» **DESCRIPTION OF THE TASK**
An exact copy of every record is needed, with all pictures omitted.

Edit difference data
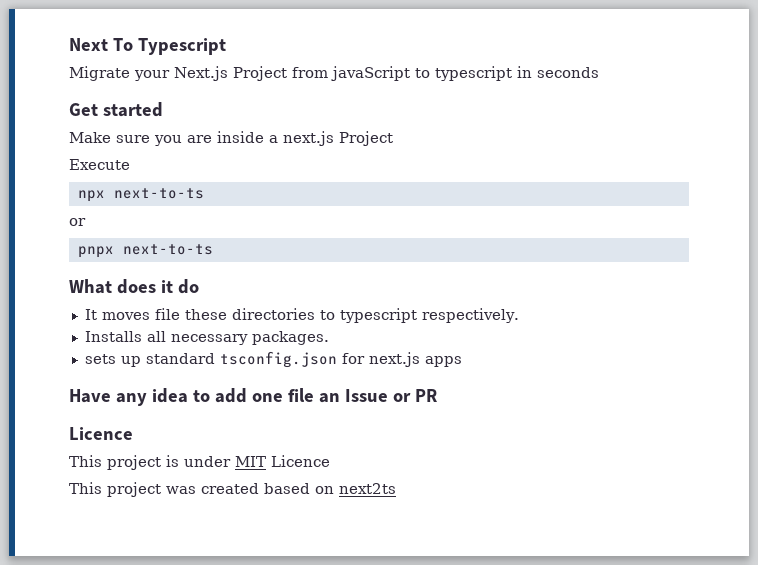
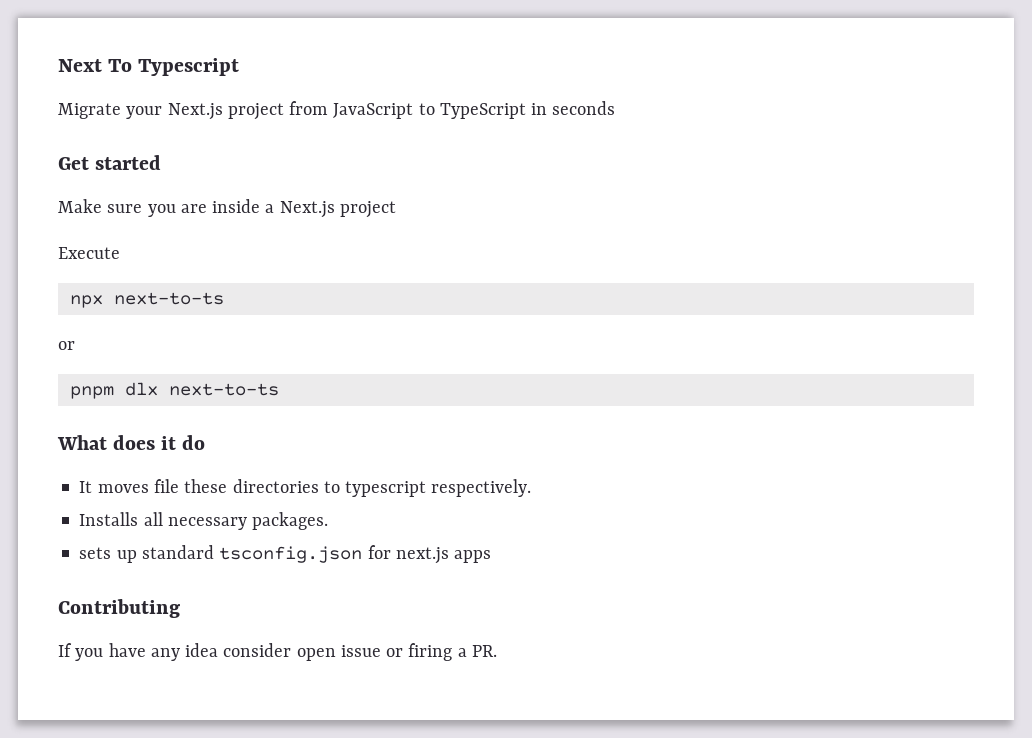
[233,66,512,81] Project from javaScript to typescript -> [227,101,526,120] project from JavaScript to TypeScript
[283,131,393,146] next.js Project -> [279,201,396,218] Next.js project
[77,246,114,258] pnpx -> [69,382,158,399] pnpm dlx
[69,388,437,406] [69,427,133,440] [69,455,330,470] [69,482,396,497] Have any idea to add one file an Issue or PR // Licence // This project is under MIT Licence // This project was created based on next2ts -> [58,599,180,618] [58,643,497,661] Contributing // If you have any idea consider open issue or firing a PR.

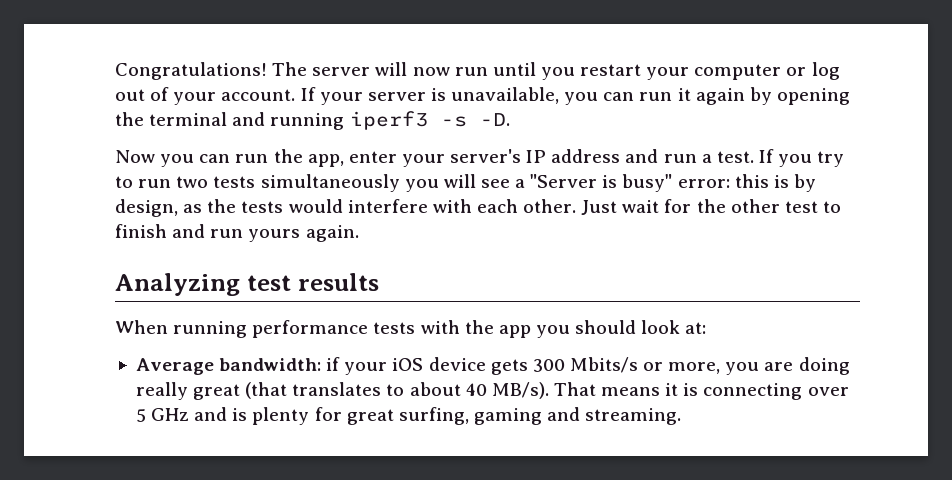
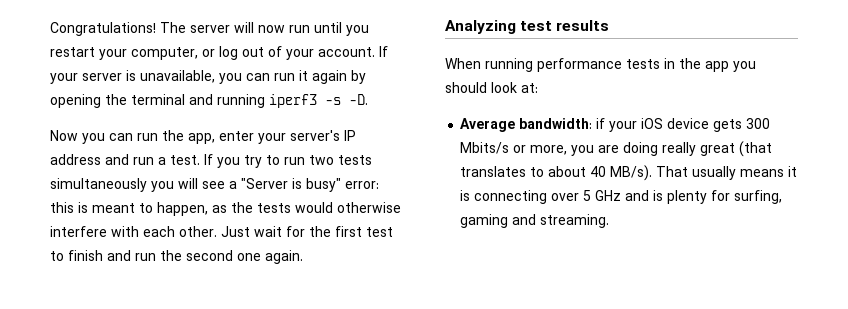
[694,64,782,80] computer -> [131,47,198,60] computer,
[793,174,816,192] [115,199,178,217] by design, -> [92,202,208,216] meant to happen,
(343, 206) none -> [337,202,401,213] otherwise
[730,199,780,213] other -> [335,226,362,237] first
[248,229,301,242] yours -> [160,250,261,261] the second one
[420,320,460,334] with -> [664,58,675,69] in
(596, 389) none -> [692,166,737,180] usually
[346,409,394,425] great -> (731, 195) none

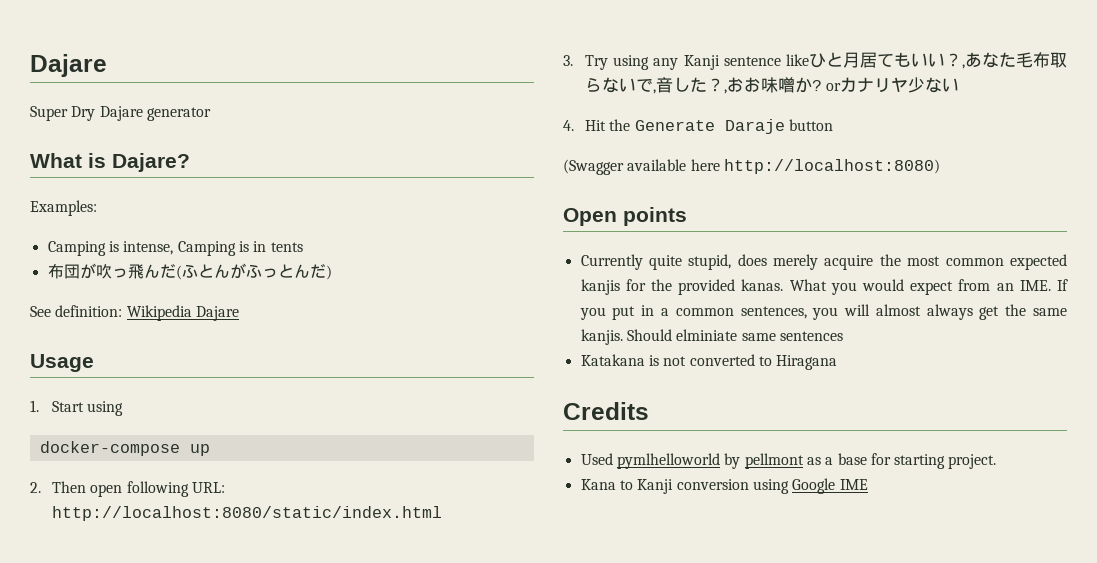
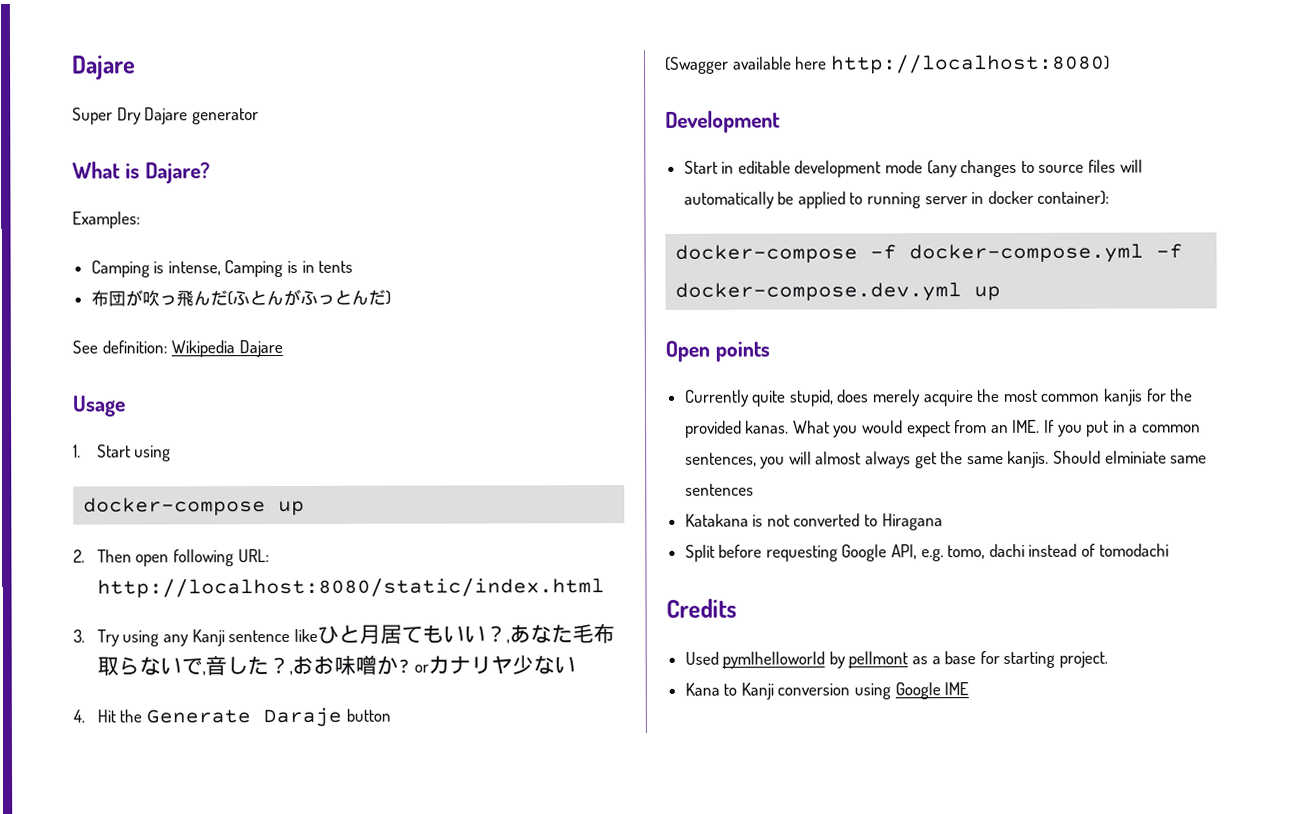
(940, 166) none -> [665,110,781,133] [683,159,1143,178] [683,190,1111,209] [675,243,1184,264] [675,282,1002,302] // Development // Start in editable development mode (any changes to source files will automatically be applied to running server in docker container): // docker-compose -f docker-compose.yml -f docker-compose.dev.yml up
[1010,254,1067,270] expected -> (1100, 397) none
(838, 362) none -> [684,543,1169,562] // Split before requesting Google API, e.g. tomo, dachi instead of tomodachi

» **TASK RESPONSE**
[233,66,512,81] Project from javaScript to typescript -> [227,101,526,120] project from JavaScript to TypeScript
[283,131,393,146] next.js Project -> [279,201,396,218] Next.js project
[77,246,114,258] pnpx -> [69,382,158,399] pnpm dlx
[69,388,437,406] [69,427,133,440] [69,455,330,470] [69,482,396,497] Have any idea to add one file an Issue or PR // Licence // This project is under MIT Licence // This project was created based on next2ts -> [58,599,180,618] [58,643,497,661] Contributing // If you have any idea consider open issue or firing a PR.

[694,64,782,80] computer -> [131,47,198,60] computer,
[793,174,816,192] [115,199,178,217] by design, -> [92,202,208,216] meant to happen,
(343, 206) none -> [337,202,401,213] otherwise
[730,199,780,213] other -> [335,226,362,237] first
[248,229,301,242] yours -> [160,250,261,261] the second one
[420,320,460,334] with -> [664,58,675,69] in
(596, 389) none -> [692,166,737,180] usually
[346,409,394,425] great -> (731, 195) none

(940, 166) none -> [665,110,781,133] [683,159,1143,178] [683,190,1111,209] [675,243,1184,264] [675,282,1002,302] // Development // Start in editable development mode (any changes to source files will automatically be applied to running server in docker container): // docker-compose -f docker-compose.yml -f docker-compose.dev.yml up
[1010,254,1067,270] expected -> (1100, 397) none
(838, 362) none -> [684,543,1169,562] // Split before requesting Google API, e.g. tomo, dachi instead of tomodachi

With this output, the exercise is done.